-- Work task --
The answer must consist of every line in the data below that holds the word "title".

Front-end code edit data

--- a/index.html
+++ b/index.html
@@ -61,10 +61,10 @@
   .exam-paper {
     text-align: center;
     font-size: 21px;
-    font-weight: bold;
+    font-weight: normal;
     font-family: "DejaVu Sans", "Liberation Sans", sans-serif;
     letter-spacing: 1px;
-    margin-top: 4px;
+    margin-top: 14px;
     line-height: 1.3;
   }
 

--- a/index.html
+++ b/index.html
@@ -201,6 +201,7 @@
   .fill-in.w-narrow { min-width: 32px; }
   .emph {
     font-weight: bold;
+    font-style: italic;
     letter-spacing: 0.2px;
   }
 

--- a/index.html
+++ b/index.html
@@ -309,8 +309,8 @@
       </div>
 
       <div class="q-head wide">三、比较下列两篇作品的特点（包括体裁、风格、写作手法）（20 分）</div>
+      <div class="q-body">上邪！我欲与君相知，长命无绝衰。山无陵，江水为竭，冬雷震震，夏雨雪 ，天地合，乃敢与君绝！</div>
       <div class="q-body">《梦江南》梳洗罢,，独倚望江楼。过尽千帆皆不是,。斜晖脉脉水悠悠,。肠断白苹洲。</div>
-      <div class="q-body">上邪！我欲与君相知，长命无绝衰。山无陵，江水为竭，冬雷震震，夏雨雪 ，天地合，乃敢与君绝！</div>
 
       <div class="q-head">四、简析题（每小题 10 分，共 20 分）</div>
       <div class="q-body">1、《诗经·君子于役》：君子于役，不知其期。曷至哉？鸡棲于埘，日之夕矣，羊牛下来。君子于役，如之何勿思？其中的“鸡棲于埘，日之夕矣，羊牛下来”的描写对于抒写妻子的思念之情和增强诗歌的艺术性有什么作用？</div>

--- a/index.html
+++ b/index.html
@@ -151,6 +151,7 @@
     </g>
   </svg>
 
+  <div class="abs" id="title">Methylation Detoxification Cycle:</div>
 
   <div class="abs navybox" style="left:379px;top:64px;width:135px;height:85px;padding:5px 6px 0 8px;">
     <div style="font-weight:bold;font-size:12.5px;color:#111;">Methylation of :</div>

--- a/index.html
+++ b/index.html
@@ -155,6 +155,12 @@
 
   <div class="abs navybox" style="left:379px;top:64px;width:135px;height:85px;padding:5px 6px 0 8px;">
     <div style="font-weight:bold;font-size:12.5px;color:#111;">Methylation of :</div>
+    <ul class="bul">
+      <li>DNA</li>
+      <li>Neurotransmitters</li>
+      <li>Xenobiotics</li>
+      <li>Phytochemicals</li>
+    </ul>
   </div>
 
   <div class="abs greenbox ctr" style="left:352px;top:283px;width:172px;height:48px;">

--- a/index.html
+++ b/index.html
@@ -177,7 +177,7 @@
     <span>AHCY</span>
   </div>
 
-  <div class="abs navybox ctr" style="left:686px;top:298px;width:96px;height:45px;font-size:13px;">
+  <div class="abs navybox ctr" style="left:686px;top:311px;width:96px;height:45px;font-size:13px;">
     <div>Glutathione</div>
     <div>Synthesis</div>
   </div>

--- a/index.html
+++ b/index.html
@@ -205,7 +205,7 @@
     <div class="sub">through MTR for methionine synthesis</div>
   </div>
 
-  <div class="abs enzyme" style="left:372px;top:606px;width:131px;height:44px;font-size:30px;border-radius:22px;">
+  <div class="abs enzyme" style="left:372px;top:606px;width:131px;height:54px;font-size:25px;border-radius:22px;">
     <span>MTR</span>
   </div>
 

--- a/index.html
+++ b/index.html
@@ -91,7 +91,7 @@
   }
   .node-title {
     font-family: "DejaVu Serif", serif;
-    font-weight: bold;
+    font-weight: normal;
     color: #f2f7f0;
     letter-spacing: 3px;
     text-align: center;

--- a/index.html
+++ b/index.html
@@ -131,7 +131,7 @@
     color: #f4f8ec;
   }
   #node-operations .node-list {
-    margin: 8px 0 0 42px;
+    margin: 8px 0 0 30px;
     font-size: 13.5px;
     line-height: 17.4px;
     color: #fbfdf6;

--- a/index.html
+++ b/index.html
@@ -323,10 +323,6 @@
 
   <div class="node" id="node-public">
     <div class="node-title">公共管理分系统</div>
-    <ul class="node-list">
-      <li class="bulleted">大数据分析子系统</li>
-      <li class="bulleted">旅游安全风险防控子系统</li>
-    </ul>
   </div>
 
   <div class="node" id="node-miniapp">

-- Solution to this exercise --
+  <div class="abs" id="title">Methylation Detoxification Cycle:</div>
   .node-title {
     <div class="node-title">公共管理分系统</div>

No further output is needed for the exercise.